You're wrong, and what's worse is that your prejudice serves no one. You've added to the amount of hatred in the word to no purpose at all. So be a man, and apologize without making lame excuses and flimsy justifications for your hatred. The world would get along much better without attitudes such as yours polluting it.
posted by Dee Xtrovert at 1:21 PM on June 4, 2008 [12 favorites]


One interesting item is that Dati, when she was younger, agreed to marry a man that her parents introduced to her, then the day after the wedding decided to divorce him...It might ring too close to home for her.
posted by Oneirokritikos at 1:35 PM on June 4, 2008


This is, indeed, a good time to RTFA.
The ruling can be read that way. Fundamentalist Islam does not demand virgin bridegrooms, only virgin brides. The judgement is also, however, a fairly logical application of France's existing marriage law. Several devout Catholic spouses have won similar annulments on the grounds that their partner had lied to them and concealed a previous divorce. Devout Catholics have a right, under French law, to demand undivorced spouses. That does not mean that French courts disapprove of divorce...

[and later]

The justice ministry has therefore asked the local public prosecutor to appeal against the judgment – and to try to restore the marriage of two young people who no longer want to be married.
If the bride and groom don't want to be married here, why the fuck should it matter *why* they don't want to be married? If he wants to divorce her because, after closer inspection, he was sickened by her nose hair, well, so be it. The marriage isn't going to work if the groom is repulsed by the bride.

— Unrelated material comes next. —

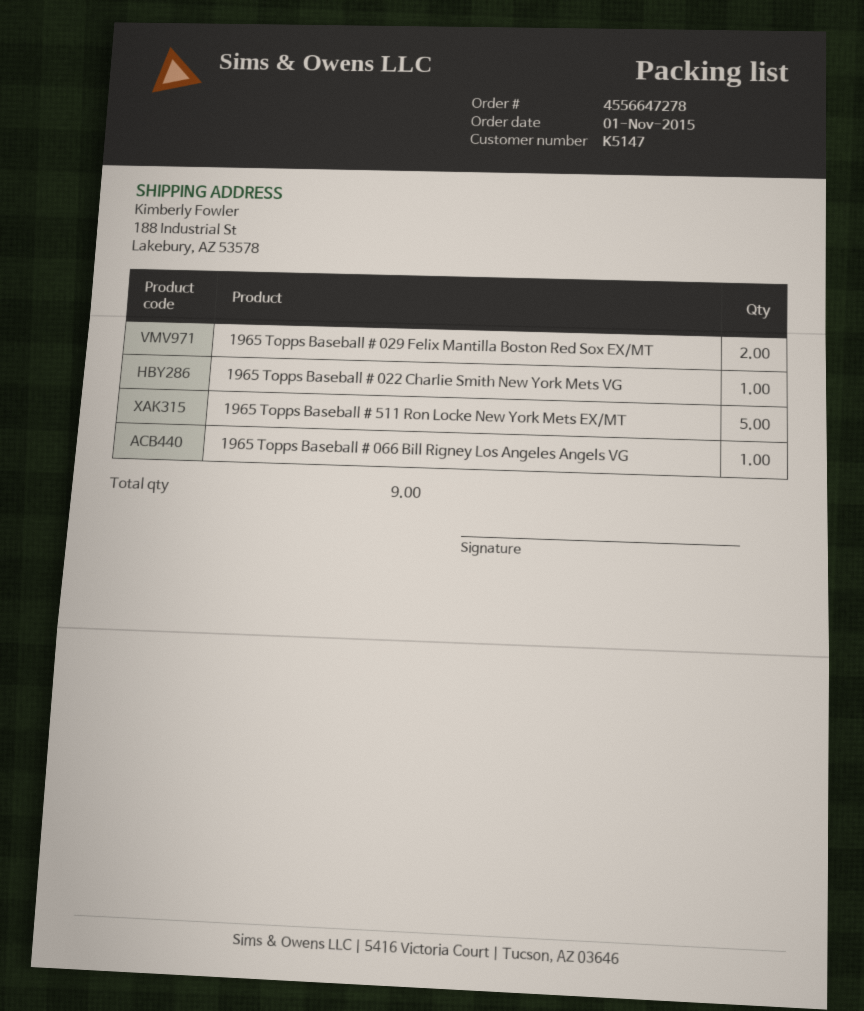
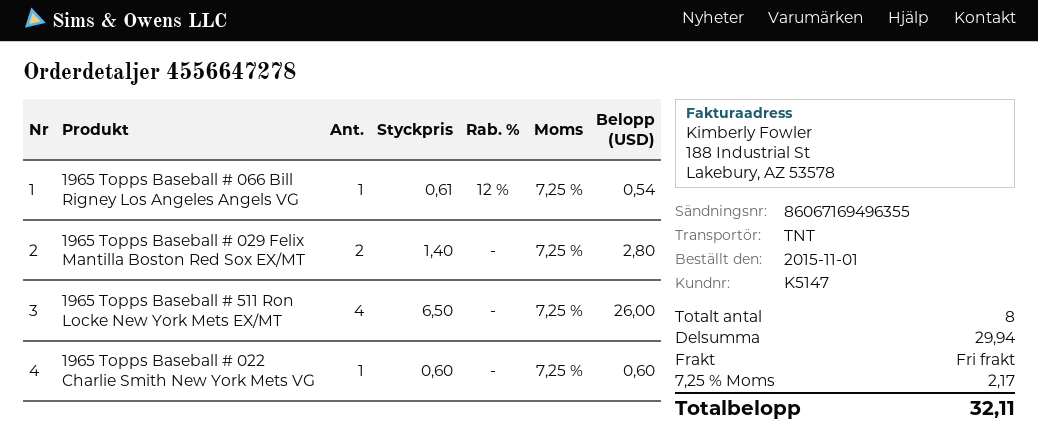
1965 Topps Baseball # 511 Ron Locke New York Mets EX/MT: 5 -> 4
total quantity: 9 -> 8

The position that the French appear to be taking here (a position, I might add, that makes them seem to be pretty similar to Americans) is that they should be able to intervene in matters of marriage and divorced.

Jeez, back off, oh French government and Citizens. Don't force these two to remain married.
posted by Joey Michaels at 1:54 PM on June 4, 2008


good debunking here (in french).
Basically, both spouses agreed to revoke the wedding, so it wouldn't have been an issue, except if you seek annulment, you must give a reason (even if there's a mutual agreement). Had they divorced (by mutual consent) instead, no justification would have been needed...

"Beaucoup de bruit pour rien", but it is fascinating/depressing to see how even the liberal mainstream press is using this story as a thin cover for racism... had the people in this story not been thought about as "muslim arabs", coverage about this story would have been very different. (their names aren't public so nobody knows really)
posted by motdiem2 at 1:57 PM on June 4, 2008 [1 favorite]


how even the liberal mainstream press is using this story as a thin cover for racism

I've yet to see any evidence that the mainstream media anywhere is particularly liberal. It is generally middle of the road (seeking to please as many as it can), with notable exceptions. (Of course, the US media seems right wing to many non-Americans, but that would be because the whole country is more right-wing).
posted by jb at 2:33 PM on June 4, 2008


Joey Michaels: Jeez, back off, oh French government and Citizens. Don't force these two to remain married.

motdiem2 has already addressed this, but it bears repeating: The issue is not whether they have to stay married or not. Nobody -- not even fundy Catholics or Muslims, as far as I can tell -- is suggesting that they cannot be divorced.

The question is whether the marriage can be annulled or needs to be divorced. The difference is that if it is annulled, they can be married again (to someone else, hopefully) on the next day. To get divorced, there are different standards to be met, such as staying separate for a year or so (dunno about France, though).

The reason why you cannot get divorced from one day to another is that society thinks that marriages should be protected and you shouldn't be able to change your spouse like you can change a T-shirt. This protection kicks in from day 1 of your marriage. But if the marriage was null and void to begin with, then there is really nothing to protect, and you can just part ways without going through the divorce. But annulling the marriage requires a reason why the marriage was null and void to begin with (mutual consent is not enough, otherwise you could easily circumvent the separation period of divorce).

The issue at hand is whether the bride lying about her virginity (assuming that this is what happened here) is enough reason for annulling the marriage.
posted by sour cream at 2:46 PM on June 4, 2008


So be a man, and apologize without making lame excuses and flimsy justifications for your hatred.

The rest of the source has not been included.